-------- Provided records --------

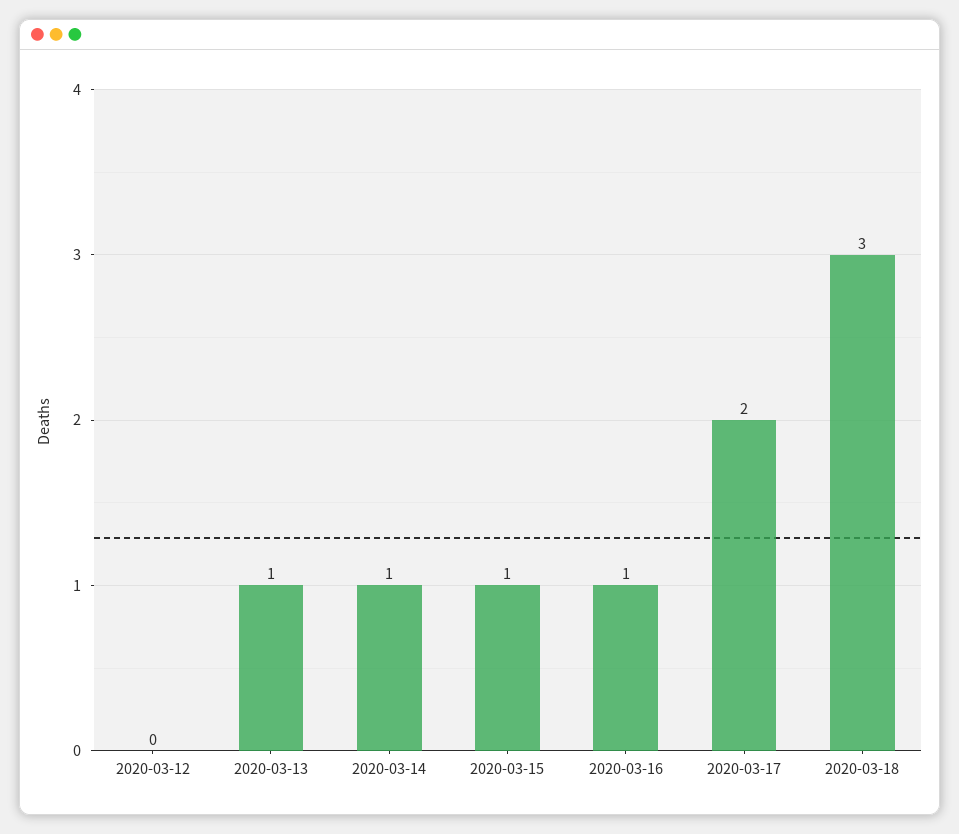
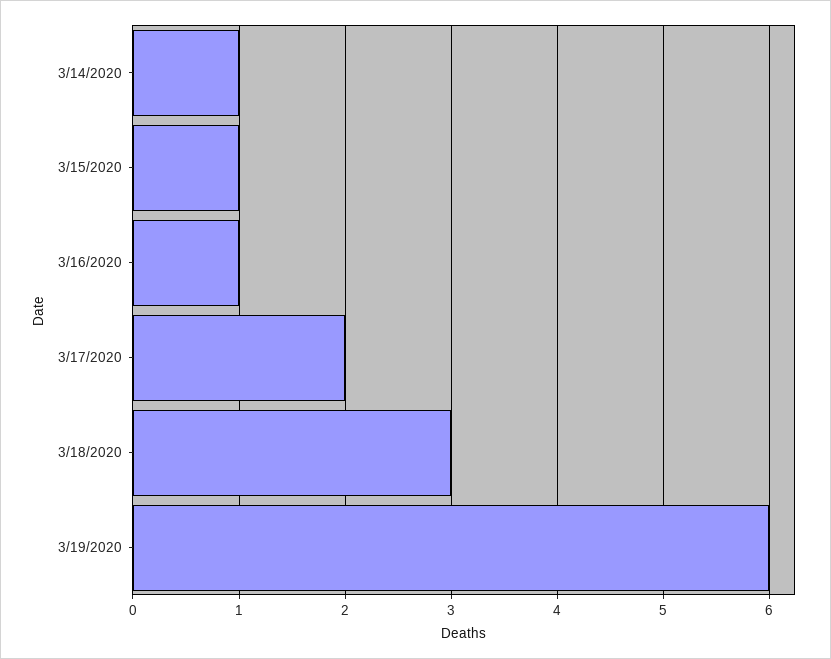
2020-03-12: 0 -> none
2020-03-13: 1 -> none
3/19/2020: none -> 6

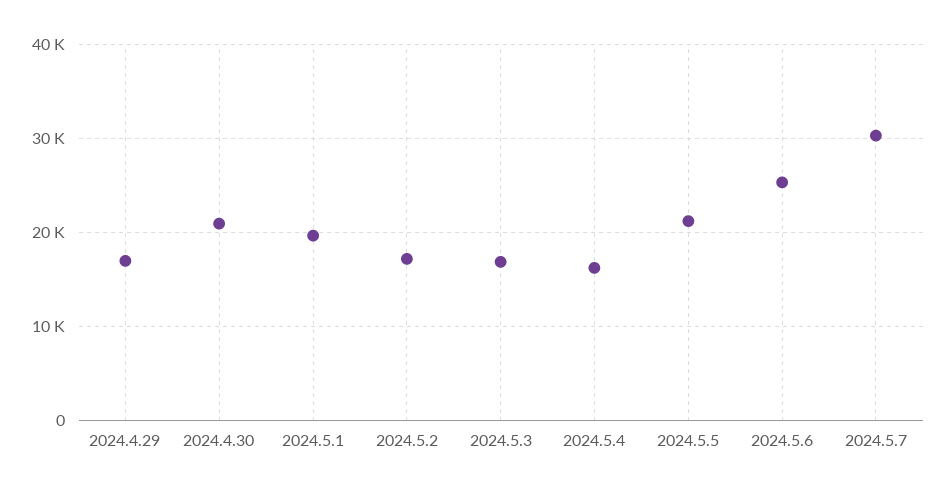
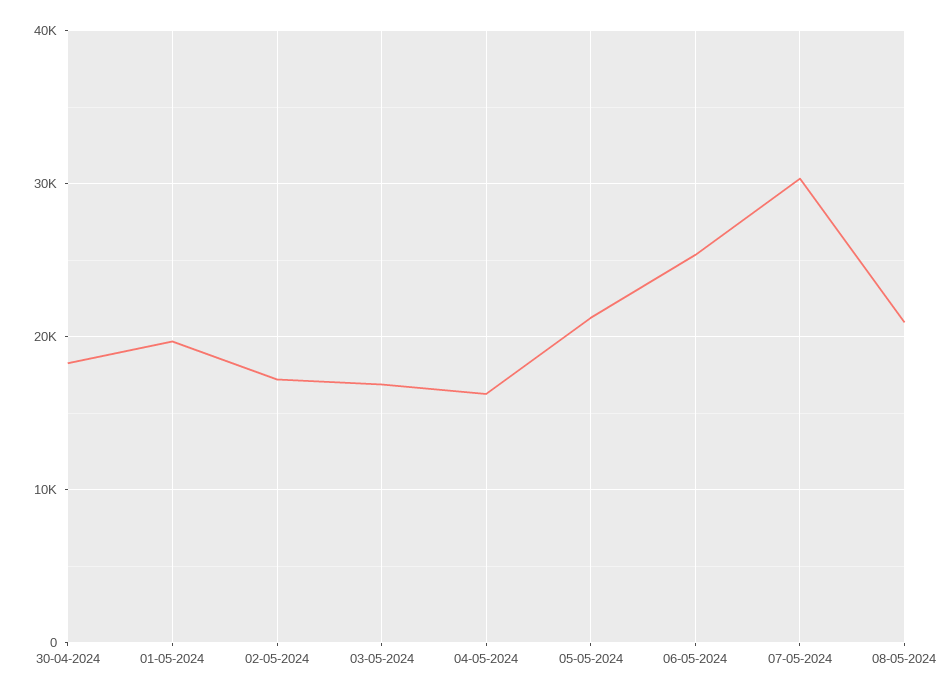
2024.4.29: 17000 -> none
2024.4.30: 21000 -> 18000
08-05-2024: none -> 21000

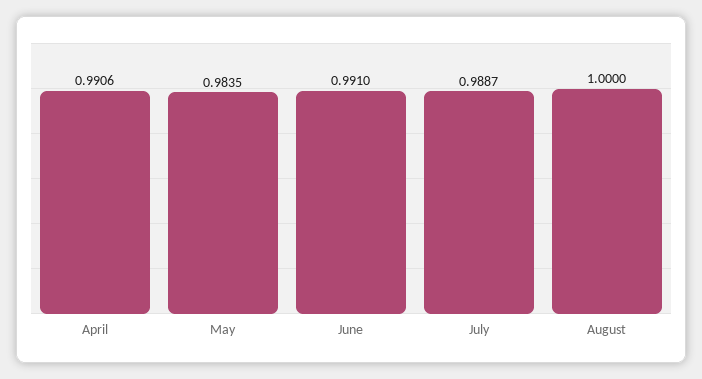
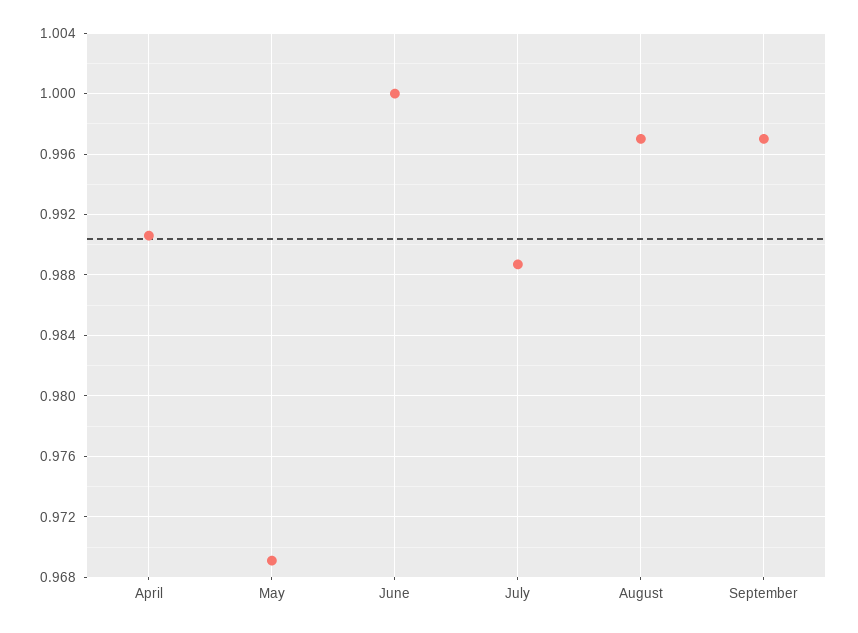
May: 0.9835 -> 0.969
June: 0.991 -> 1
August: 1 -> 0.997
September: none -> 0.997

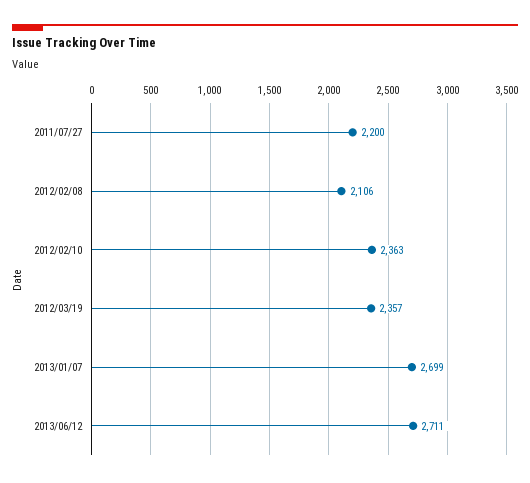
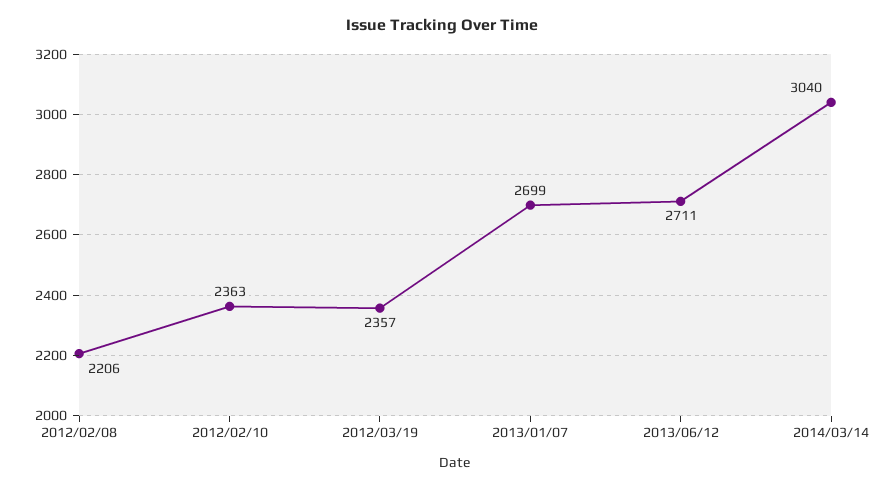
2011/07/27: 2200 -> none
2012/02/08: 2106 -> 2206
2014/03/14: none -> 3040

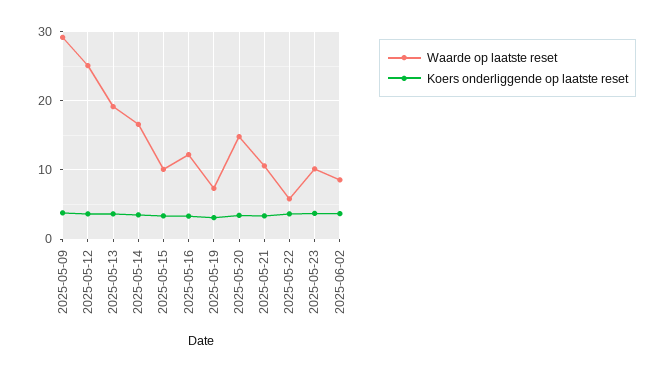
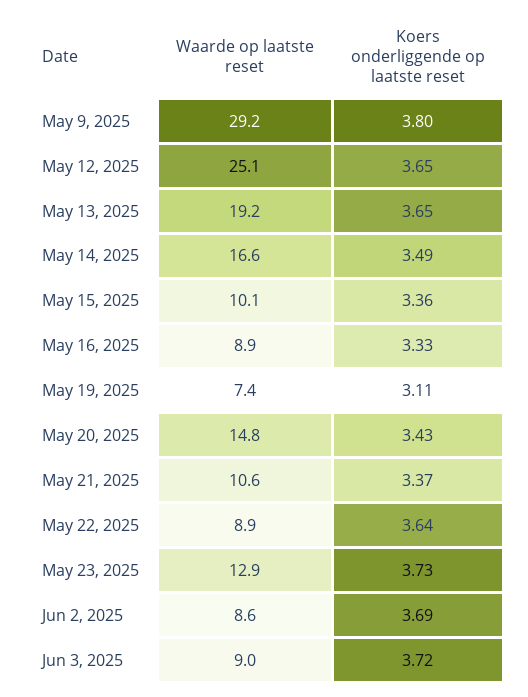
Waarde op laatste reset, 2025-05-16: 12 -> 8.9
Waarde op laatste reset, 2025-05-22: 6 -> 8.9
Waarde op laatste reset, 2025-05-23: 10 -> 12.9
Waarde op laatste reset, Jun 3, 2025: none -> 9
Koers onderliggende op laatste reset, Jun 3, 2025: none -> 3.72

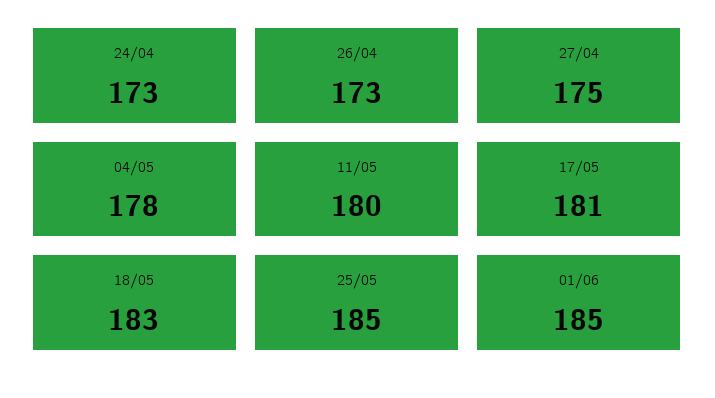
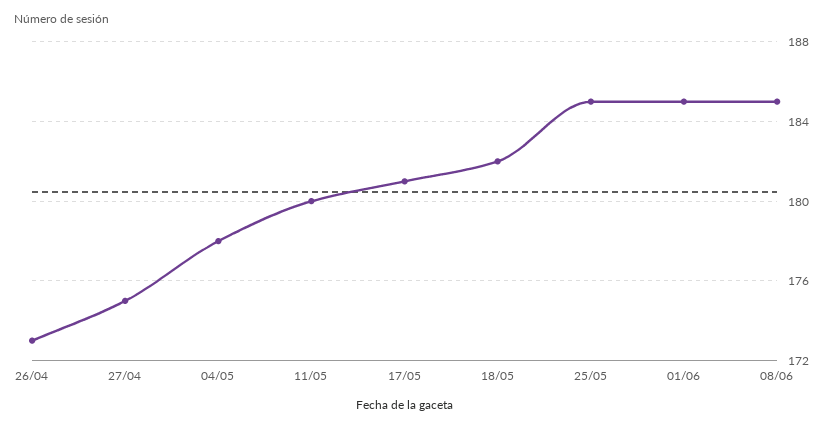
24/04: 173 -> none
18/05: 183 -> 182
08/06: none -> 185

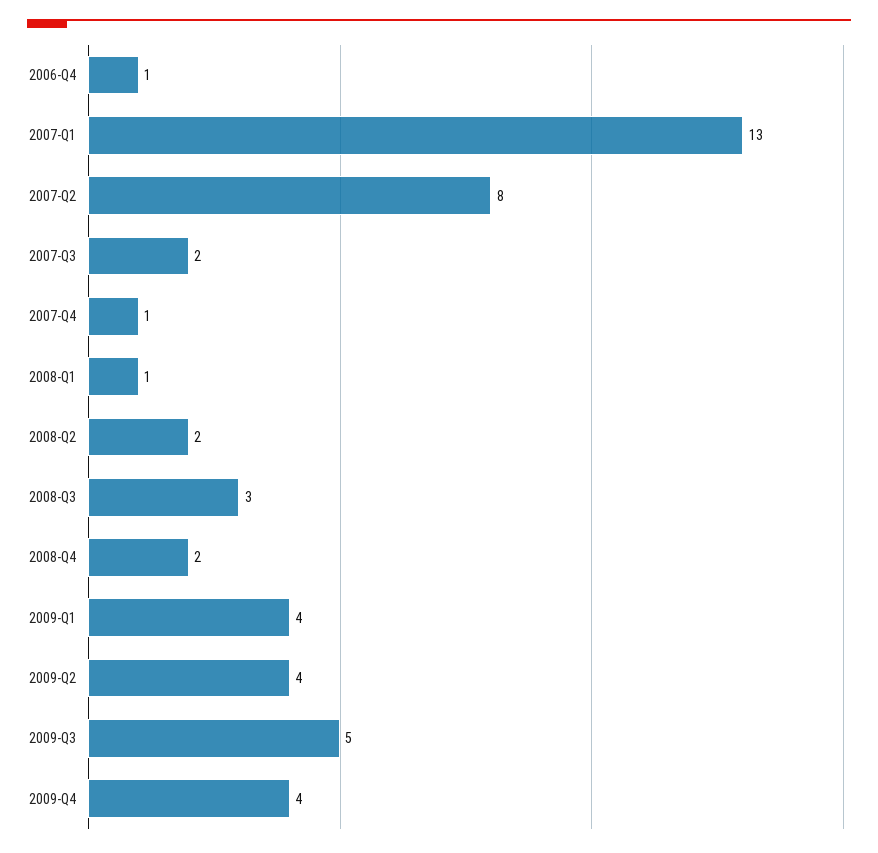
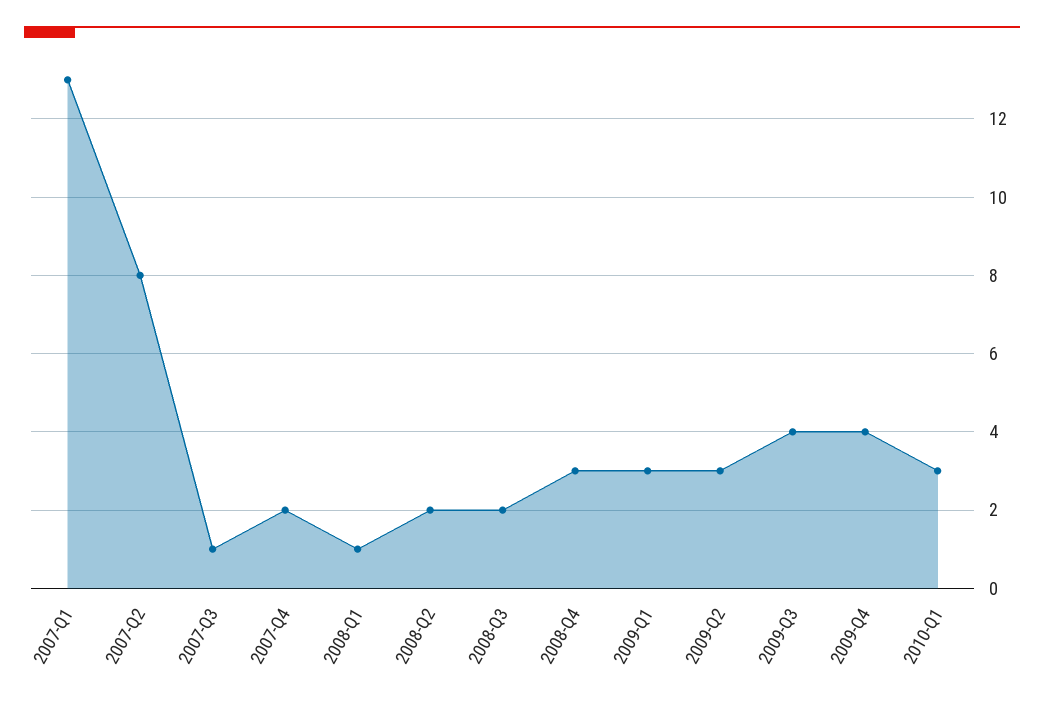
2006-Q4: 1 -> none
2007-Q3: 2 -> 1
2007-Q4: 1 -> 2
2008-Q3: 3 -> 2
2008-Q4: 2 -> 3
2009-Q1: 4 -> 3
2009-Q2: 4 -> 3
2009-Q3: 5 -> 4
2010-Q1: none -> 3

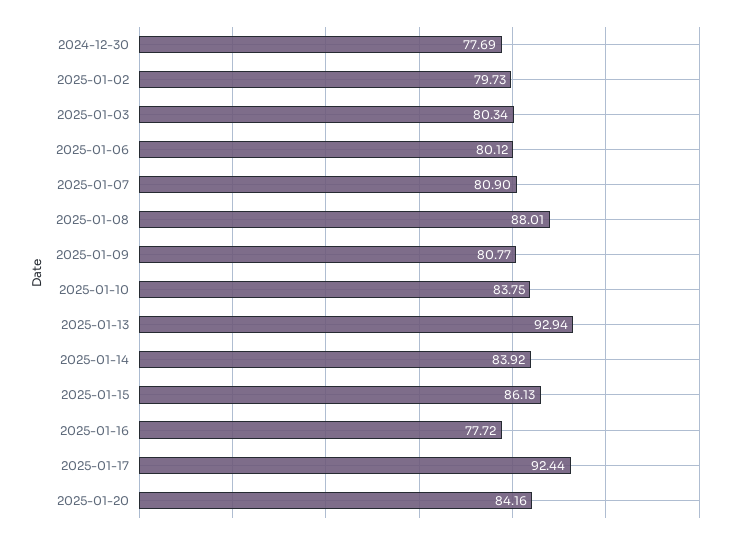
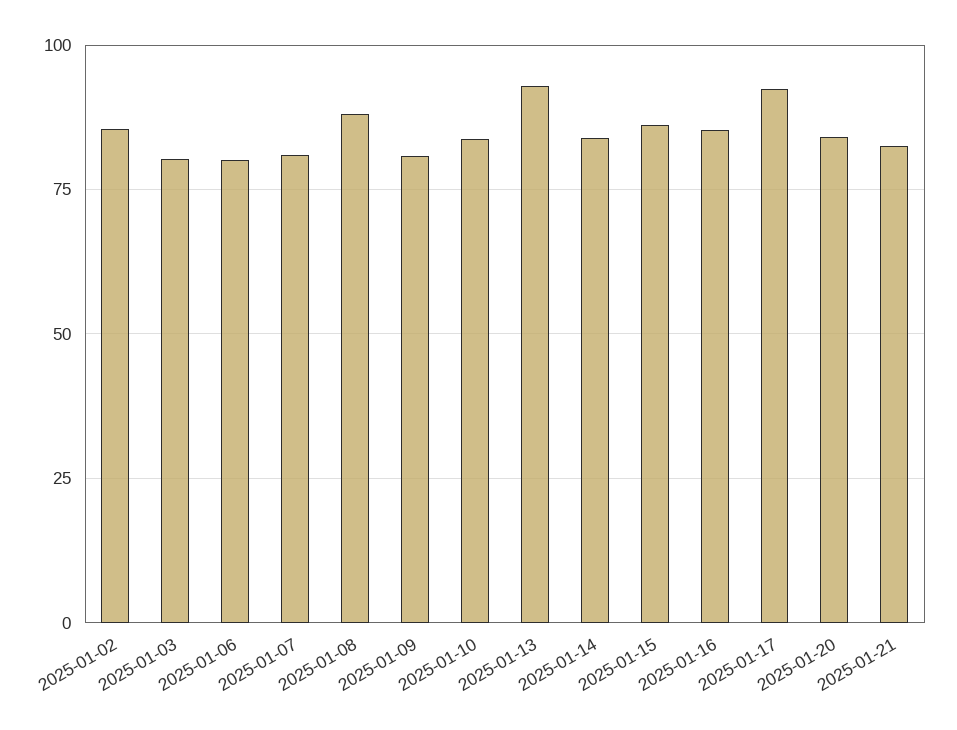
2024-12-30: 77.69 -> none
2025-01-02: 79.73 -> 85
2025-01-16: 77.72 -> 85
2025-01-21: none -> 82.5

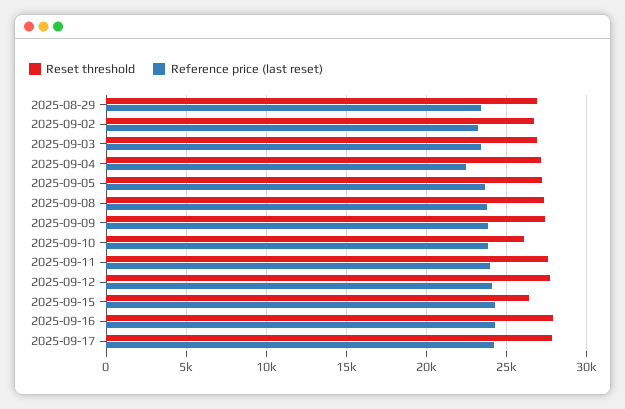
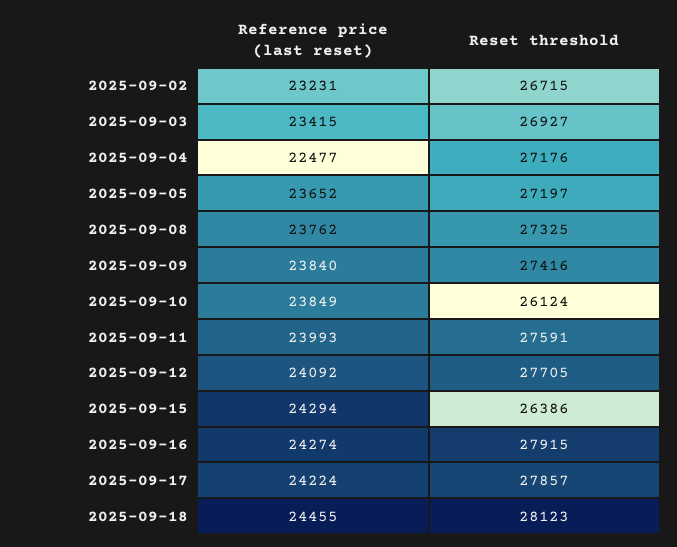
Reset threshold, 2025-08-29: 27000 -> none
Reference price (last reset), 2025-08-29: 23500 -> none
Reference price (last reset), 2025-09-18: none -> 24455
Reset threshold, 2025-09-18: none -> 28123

--------

**Task directions:** Quote exactly, and only, the lines from the one containing "2010-Q1: none -> 3" through the last line of the records above, both included; leave out any pictures.

**The answer:**
2010-Q1: none -> 3

2024-12-30: 77.69 -> none
2025-01-02: 79.73 -> 85
2025-01-16: 77.72 -> 85
2025-01-21: none -> 82.5

Reset threshold, 2025-08-29: 27000 -> none
Reference price (last reset), 2025-08-29: 23500 -> none
Reference price (last reset), 2025-09-18: none -> 24455
Reset threshold, 2025-09-18: none -> 28123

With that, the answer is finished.